• **TASK DIRECTIONS**:
Return the data verbatim, without pictures.

• **STUDY MATERIAL**:
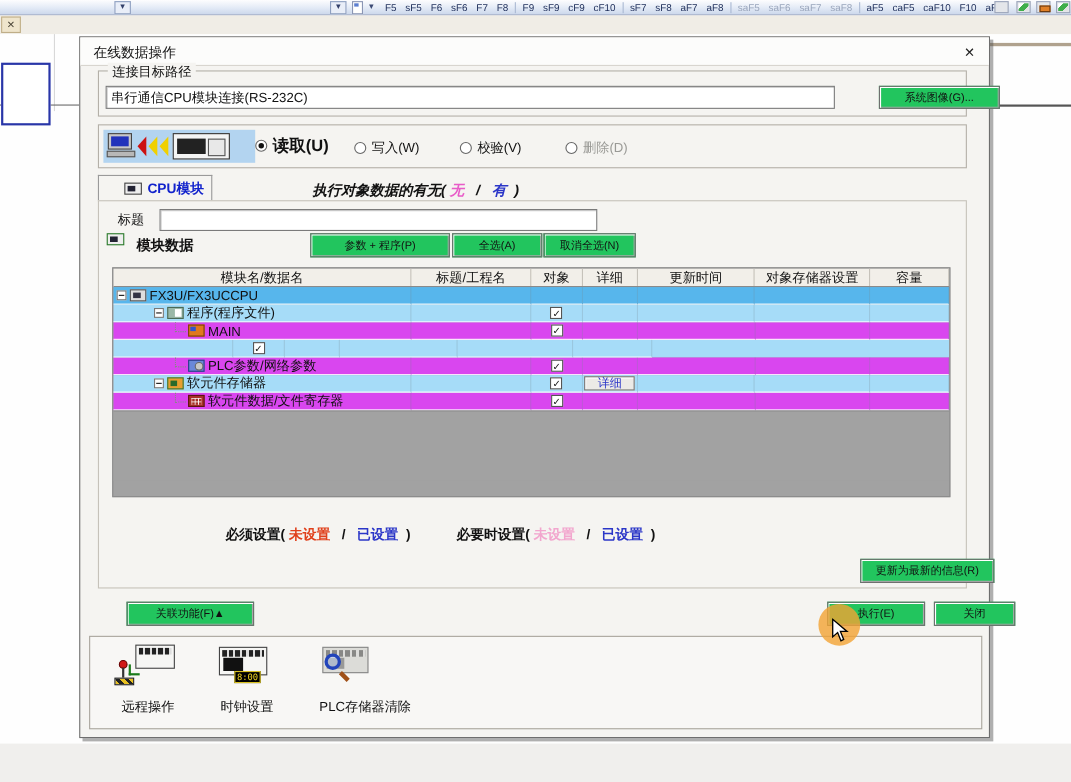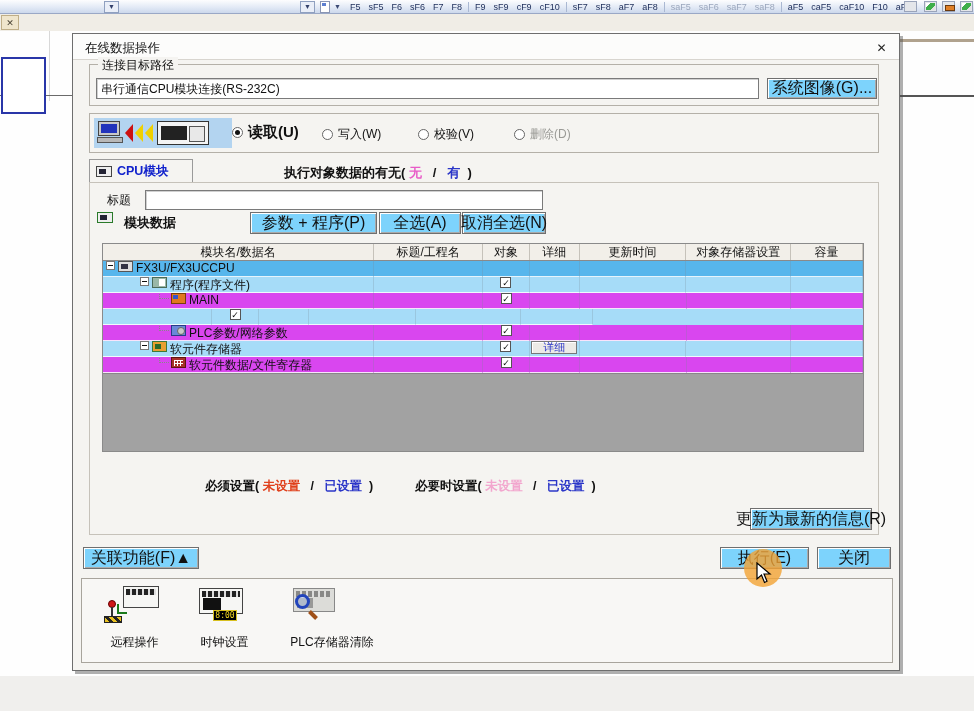"系统图像(G)..." .btn { background: #7dd3fc -> #22c55e; font-size: 16px -> 10px; margin-left: none -> 32px }
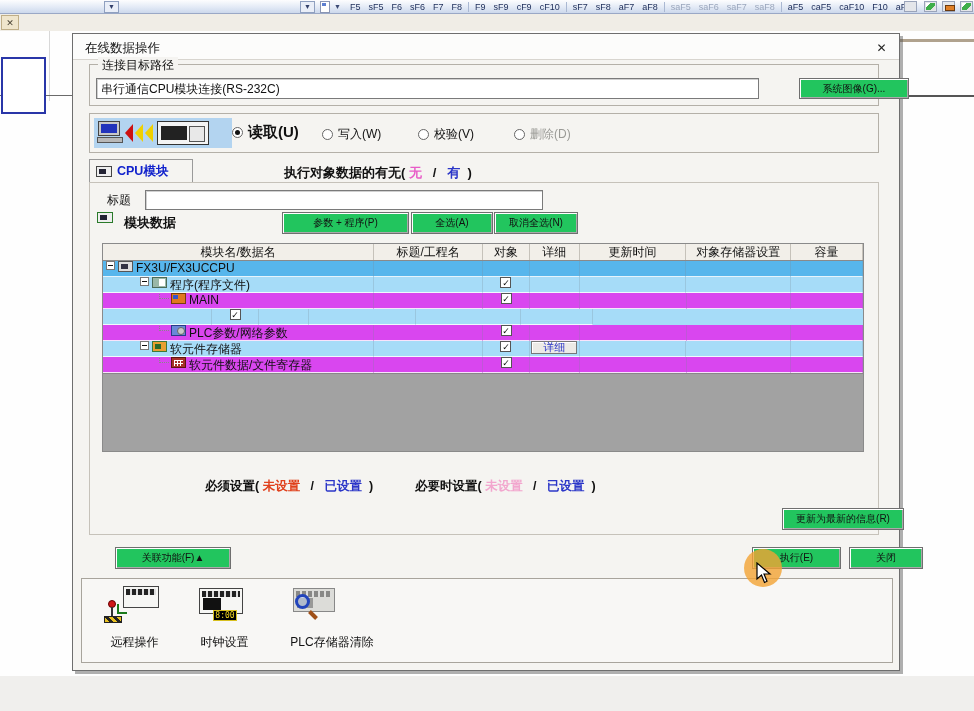"CPU模块" .cpu-tab { padding-left: 6px -> 23px }
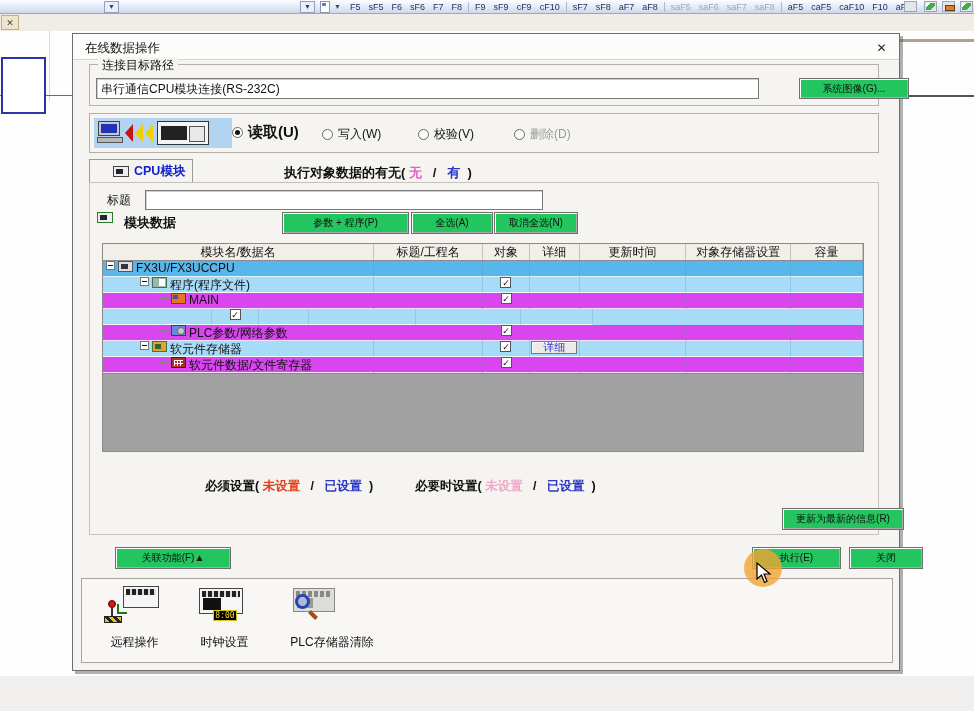"执行对象数据的有无( 无 / 有 )" .exec-info { font-style: none -> italic }
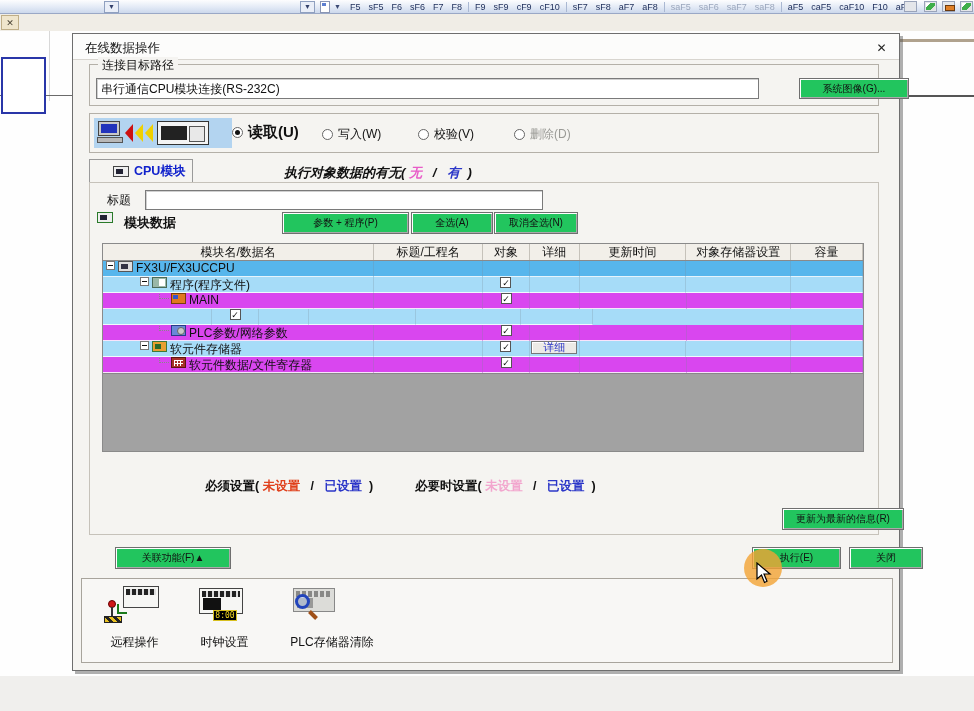"FX3U/FX3UCCPU" .td { align-items: none -> center }
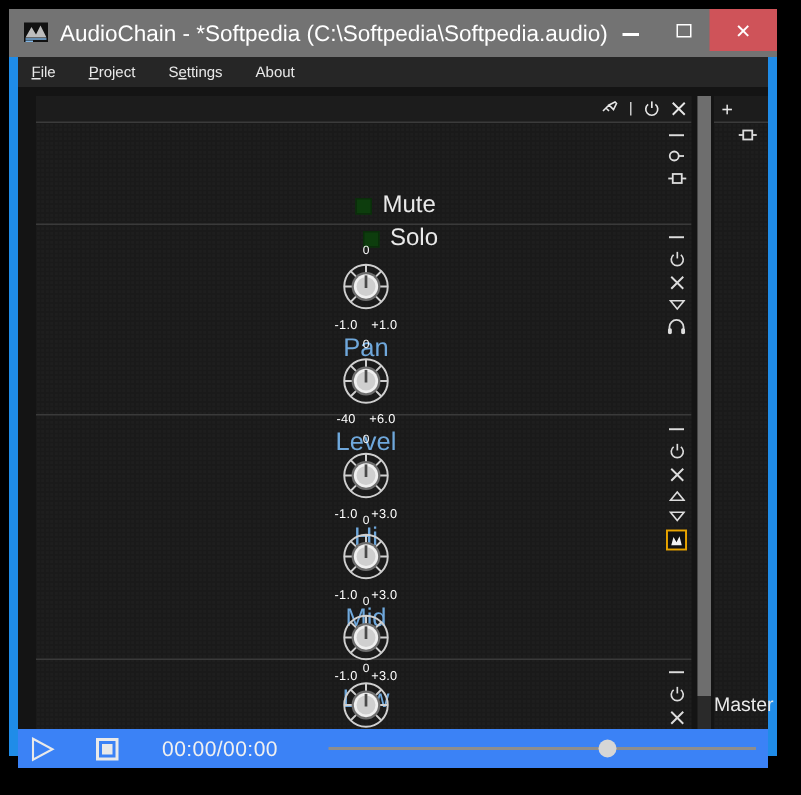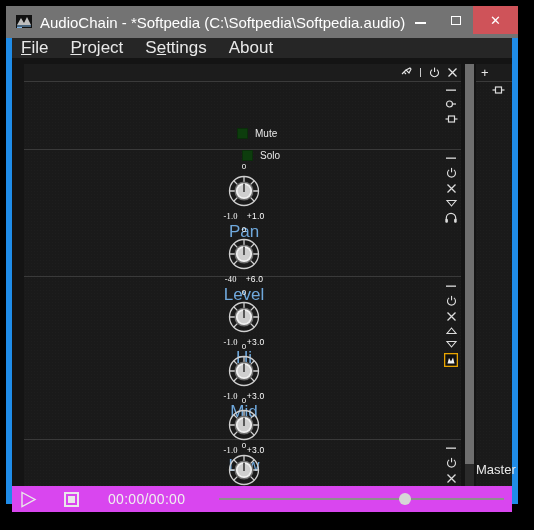"File" .menu-item { font-size: 17px -> 10px }
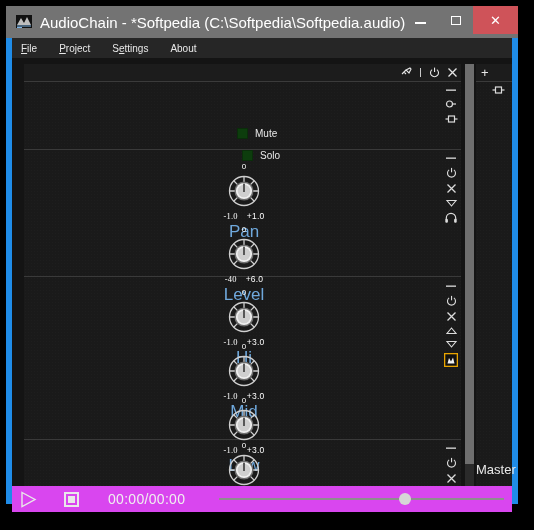"Mute" .ledlbl { font-size: 10px -> 16px }
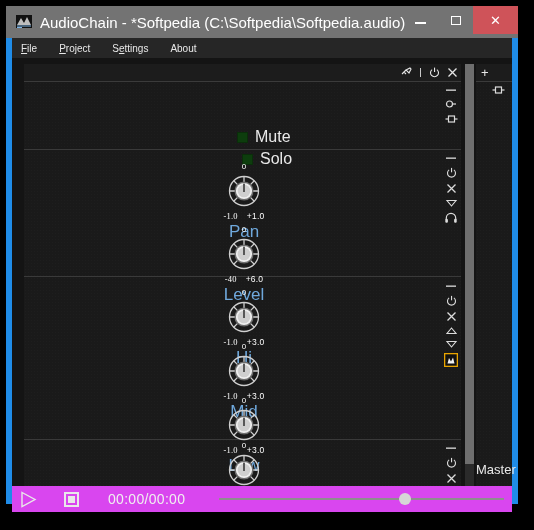"-1.0" .knoblimits .lo { font-family: Liberation Serif, serif -> none }
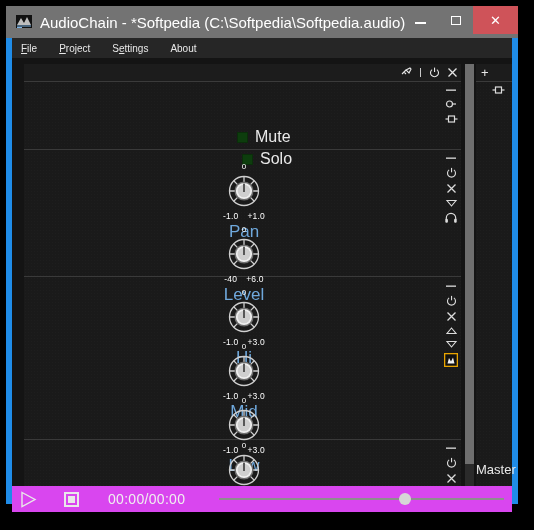"00:00/00:00" .tbar { background: #d946ef -> #3b82f6 }
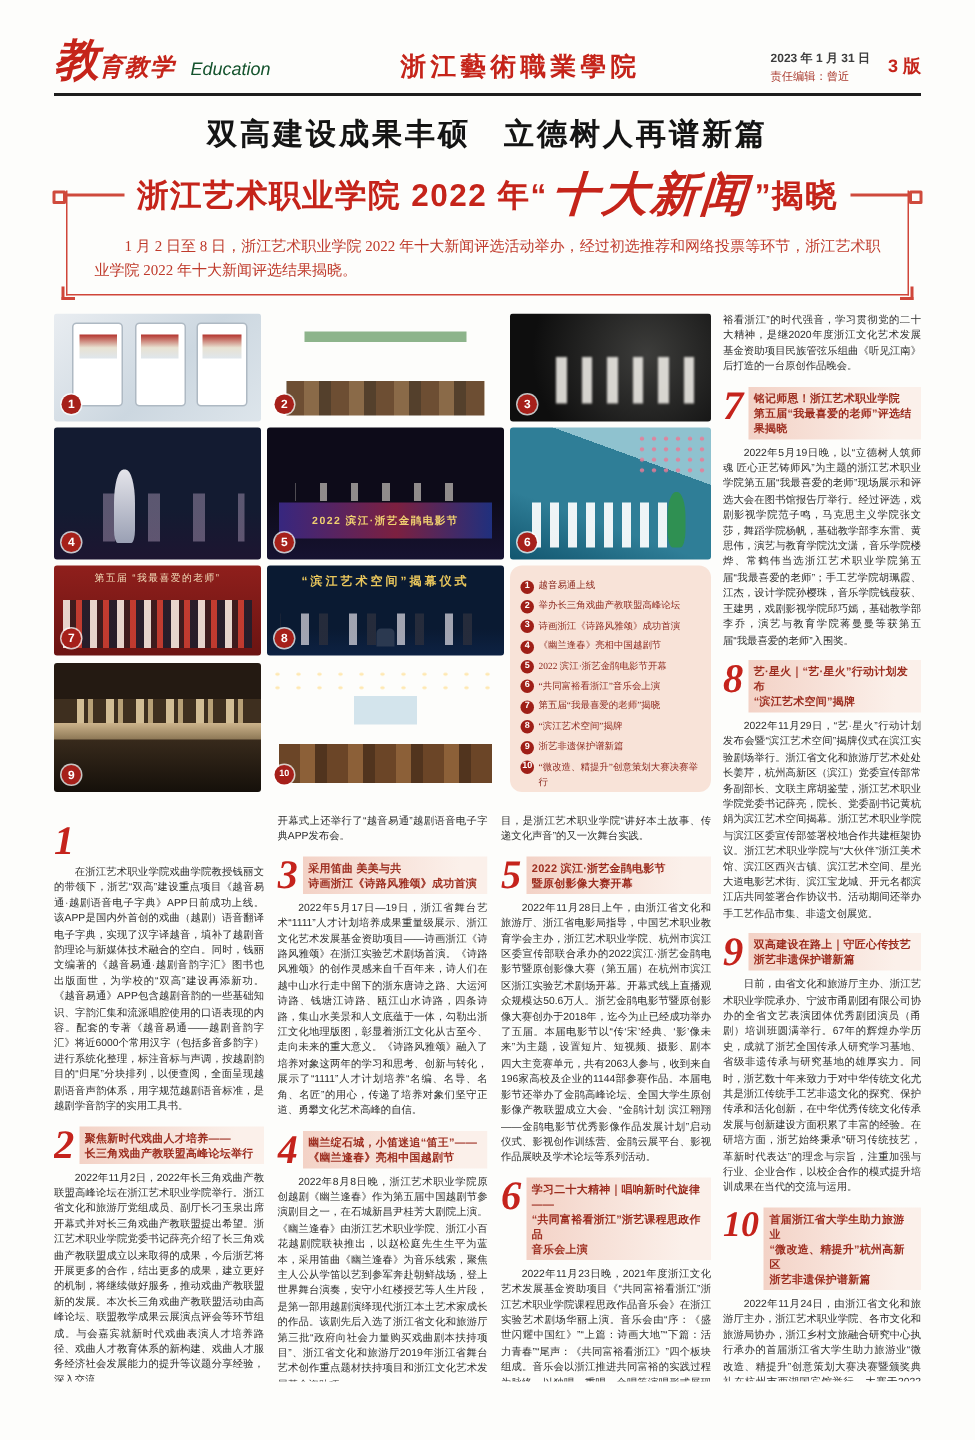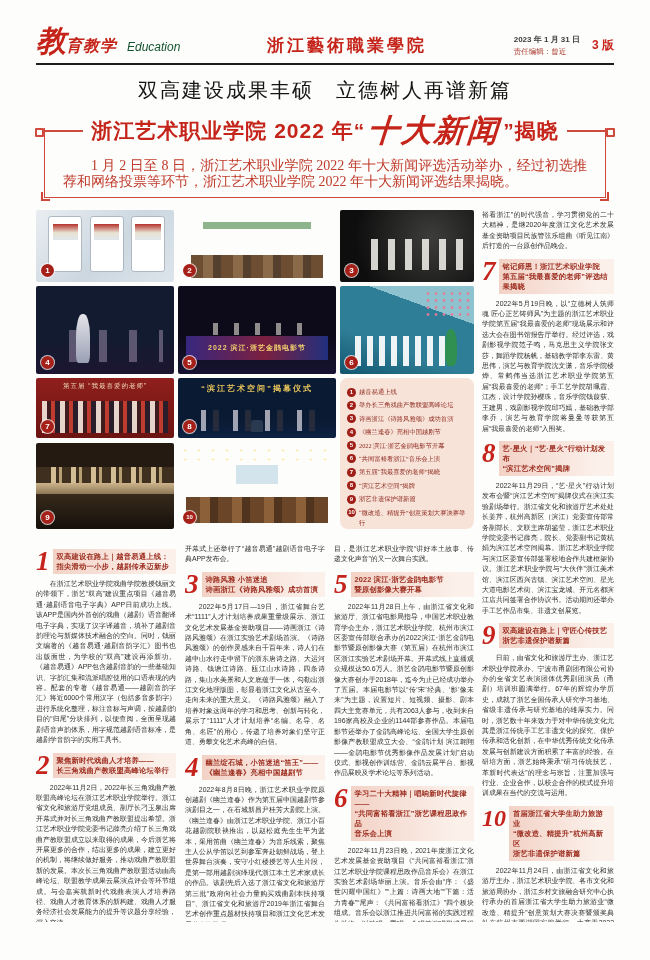"双高建设成果丰硕 立德树人再谱新篇" .kicker { font-weight: 400 -> 700 }
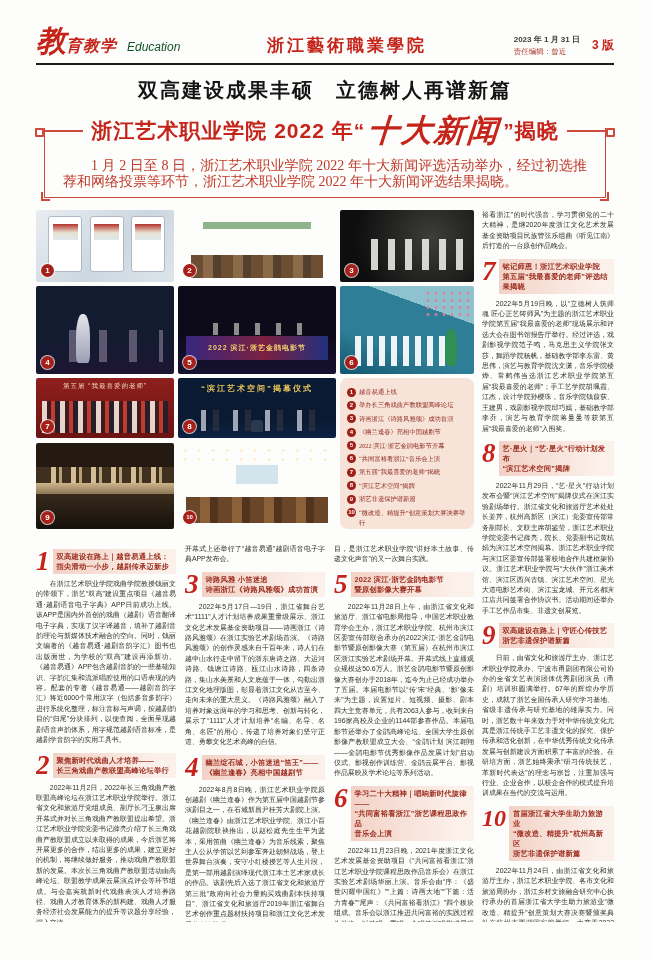"1 月 2 日至 8" .tb-intro { font-size: 14px -> 10px }
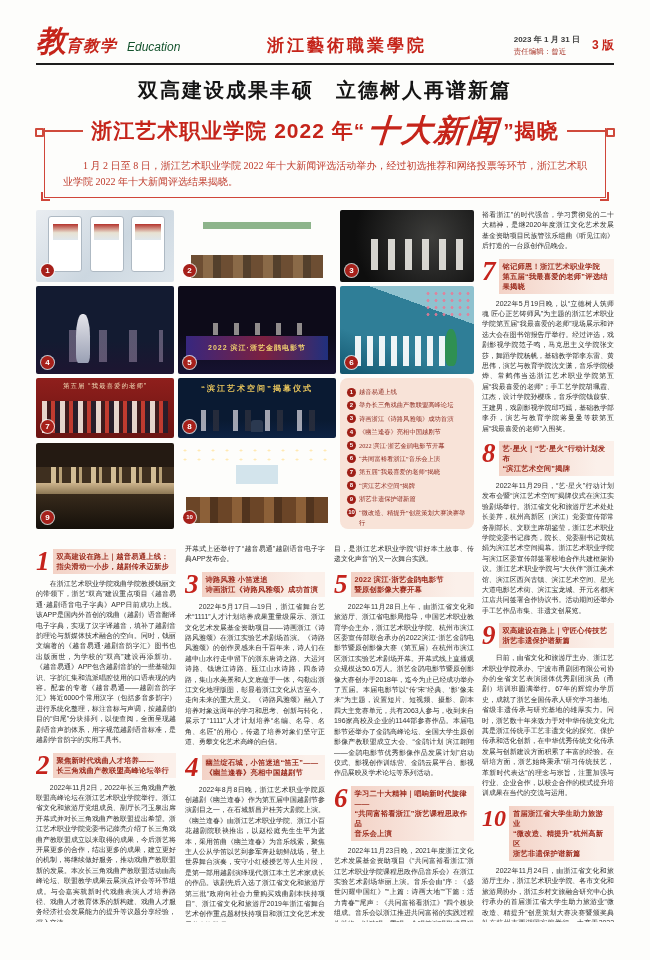"双高建设在路上｜越音易通上线：" div.art-titles { html: <div> <div>双高建设在路上｜越音易通上线：</div> <div>指尖滑动一小步，越剧传承迈新步</div> </div> -> none }
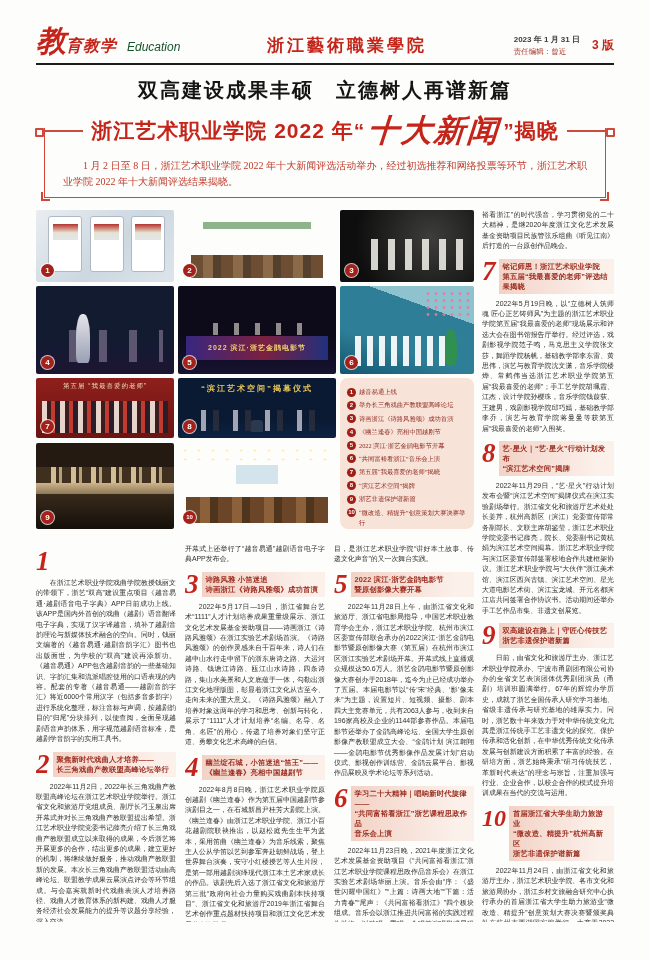"诗路风雅 小笛迷追" div.t { text: 诗路风雅 小笛迷追 -> 采用笛曲 美美与共 }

• **COMPLETED EXERCISE**:
"系统图像(G)..." .btn { background: #7dd3fc -> #22c55e; font-size: 16px -> 10px; margin-left: none -> 32px }
"CPU模块" .cpu-tab { padding-left: 6px -> 23px }
"执行对象数据的有无( 无 / 有 )" .exec-info { font-style: none -> italic }
"FX3U/FX3UCCPU" .td { align-items: none -> center }
"File" .menu-item { font-size: 17px -> 10px }
"Mute" .ledlbl { font-size: 10px -> 16px }
"-1.0" .knoblimits .lo { font-family: Liberation Serif, serif -> none }
"00:00/00:00" .tbar { background: #d946ef -> #3b82f6 }
"双高建设成果丰硕 立德树人再谱新篇" .kicker { font-weight: 400 -> 700 }
"1 月 2 日至 8" .tb-intro { font-size: 14px -> 10px }
"双高建设在路上｜越音易通上线：" div.art-titles { html: <div> <div>双高建设在路上｜越音易通上线：</div> <div>指尖滑动一小步，越剧传承迈新步</div> </div> -> none }
"诗路风雅 小笛迷追" div.t { text: 诗路风雅 小笛迷追 -> 采用笛曲 美美与共 }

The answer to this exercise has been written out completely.